## THE PROBLEM
In the data below, the answer is the run of lines from the line containing "a React frontend." through the line containing "for further development", both included; print it exactly and nothing else.

## RECORD EXCERPTS
== Segment start ==
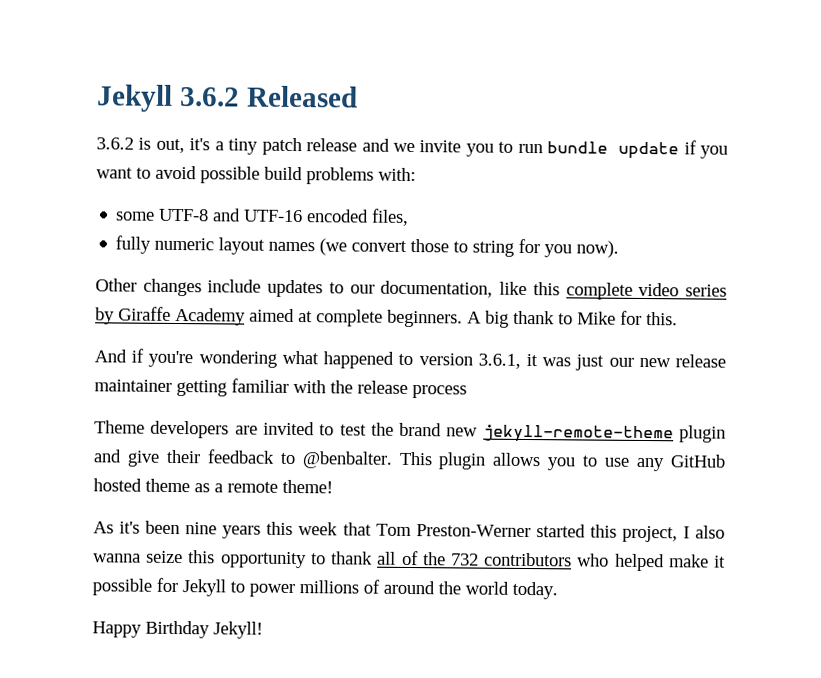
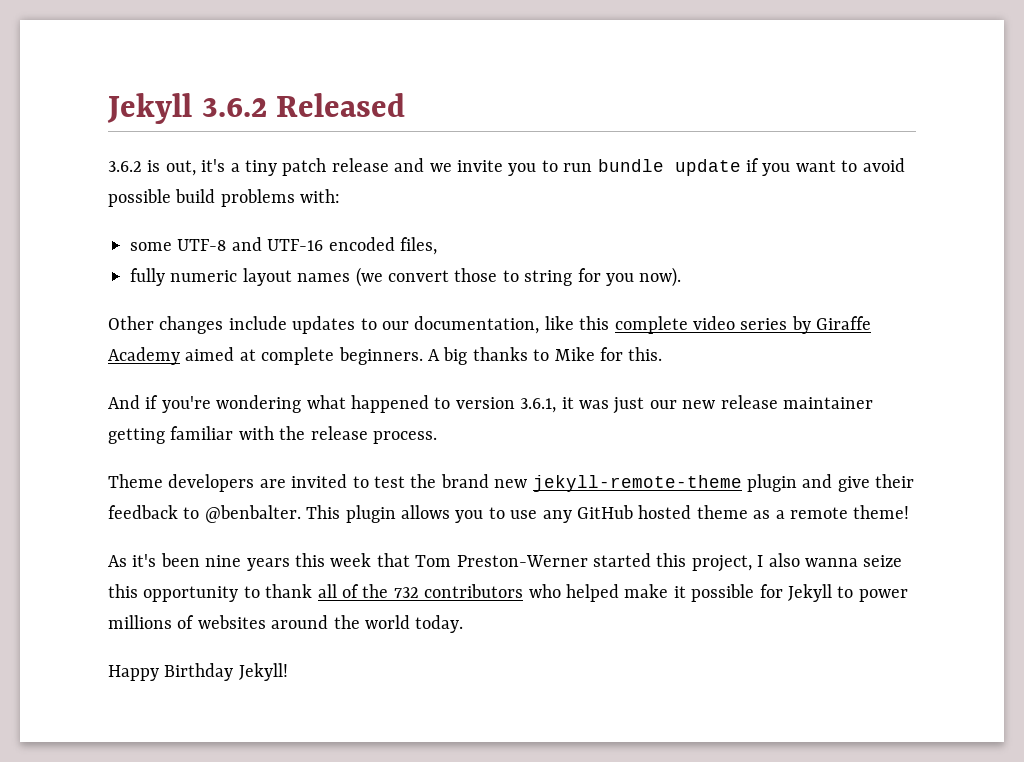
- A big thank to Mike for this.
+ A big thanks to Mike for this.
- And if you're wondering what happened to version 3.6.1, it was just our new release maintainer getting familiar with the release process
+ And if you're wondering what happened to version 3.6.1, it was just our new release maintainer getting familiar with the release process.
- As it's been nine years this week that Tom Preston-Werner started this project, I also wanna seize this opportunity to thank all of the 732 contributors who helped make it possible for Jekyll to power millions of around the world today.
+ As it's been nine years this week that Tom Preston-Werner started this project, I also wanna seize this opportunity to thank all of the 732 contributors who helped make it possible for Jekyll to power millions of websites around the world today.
== Segment end ==
== Segment start ==
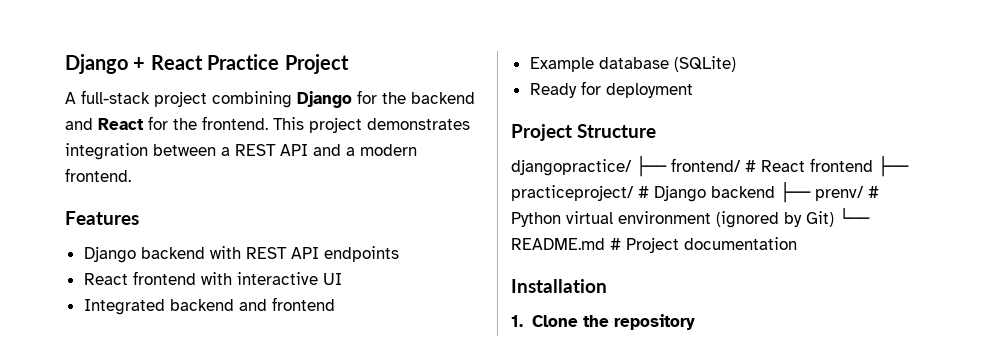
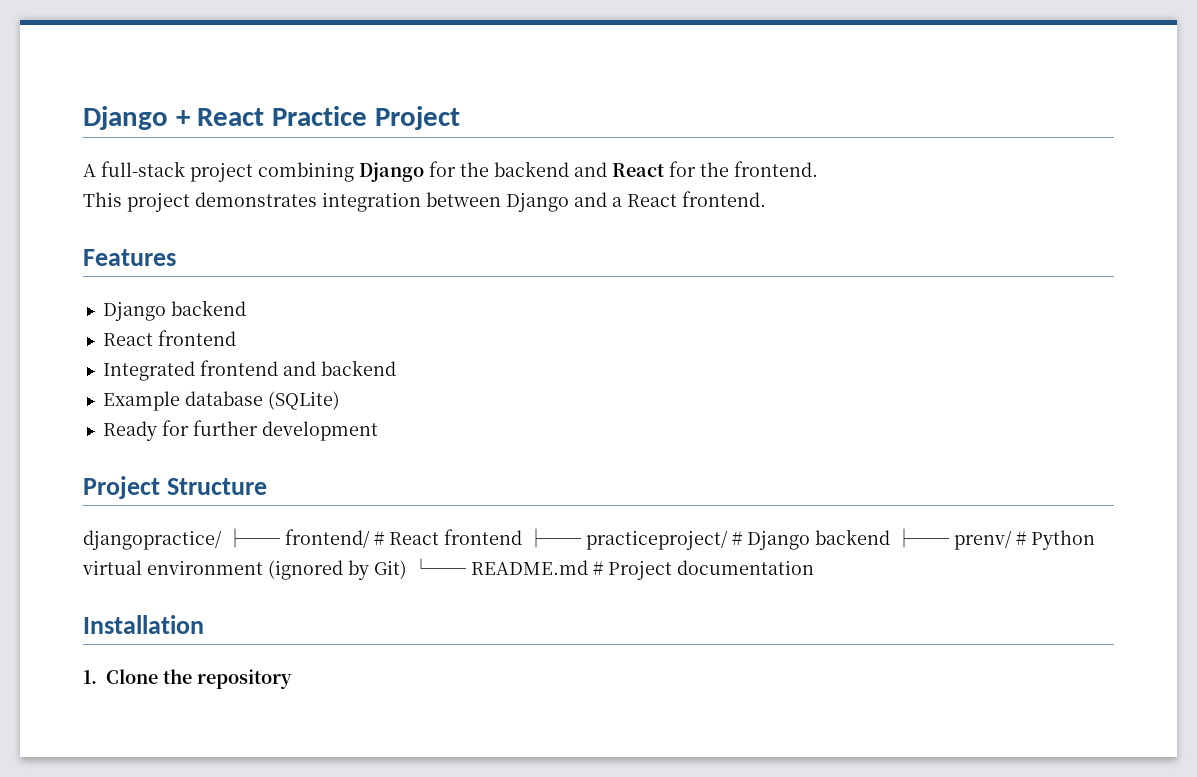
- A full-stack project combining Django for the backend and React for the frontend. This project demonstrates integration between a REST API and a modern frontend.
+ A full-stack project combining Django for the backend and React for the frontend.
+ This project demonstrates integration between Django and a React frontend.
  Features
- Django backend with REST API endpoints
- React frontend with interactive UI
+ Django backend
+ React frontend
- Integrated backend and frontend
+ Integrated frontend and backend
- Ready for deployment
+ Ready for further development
== Segment end ==
== Segment start ==
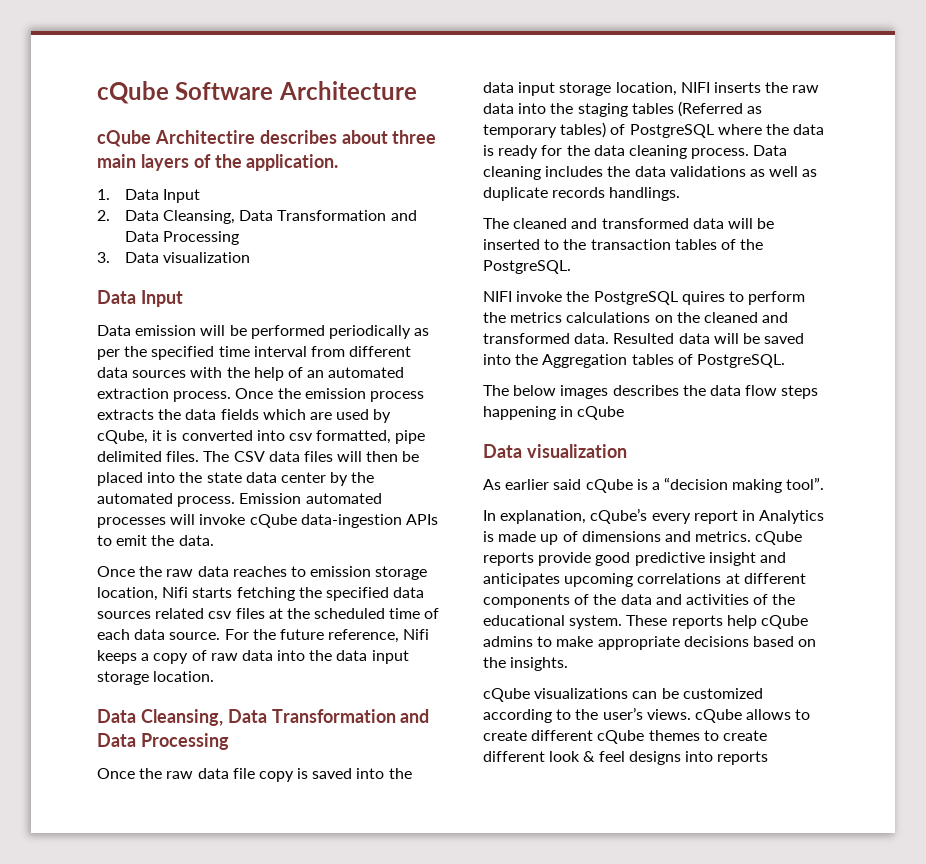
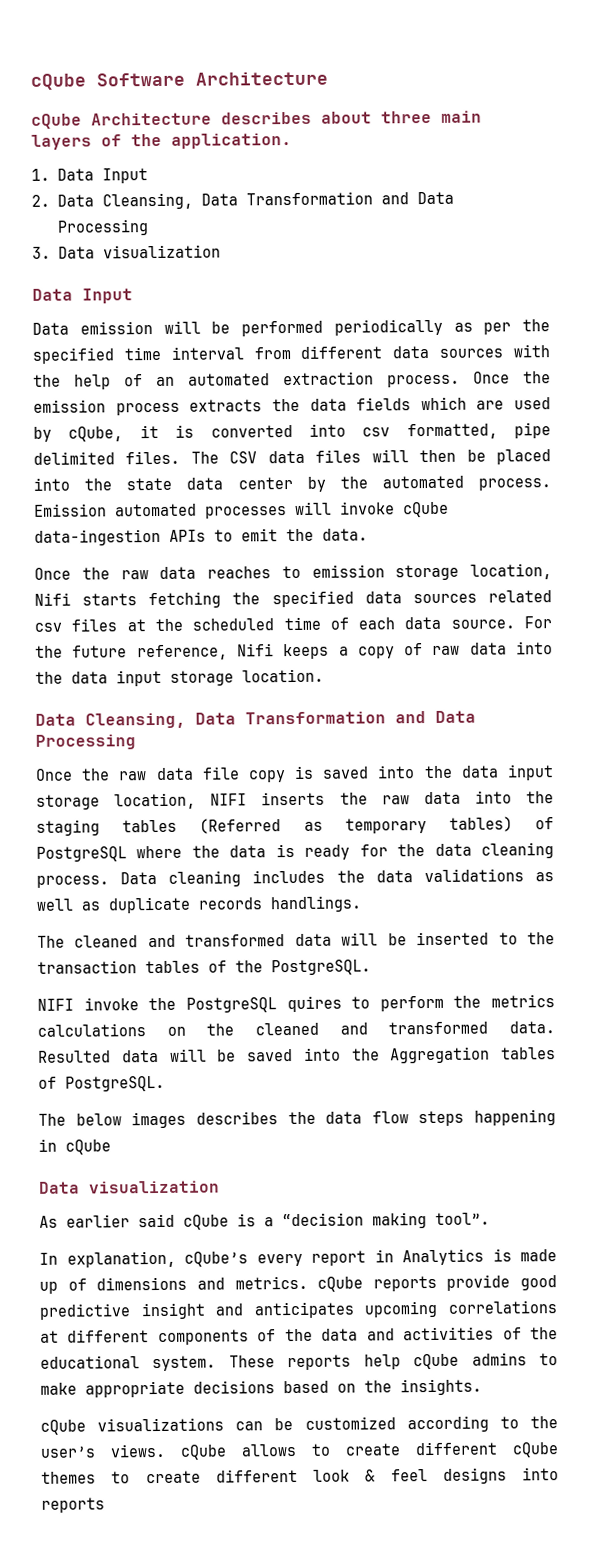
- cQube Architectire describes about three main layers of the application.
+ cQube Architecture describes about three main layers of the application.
== Segment end ==
## EXERCISE SOLUTION
+ This project demonstrates integration between Django and a React frontend.
  Features
- Django backend with REST API endpoints
- React frontend with interactive UI
+ Django backend
+ React frontend
- Integrated backend and frontend
+ Integrated frontend and backend
- Ready for deployment
+ Ready for further development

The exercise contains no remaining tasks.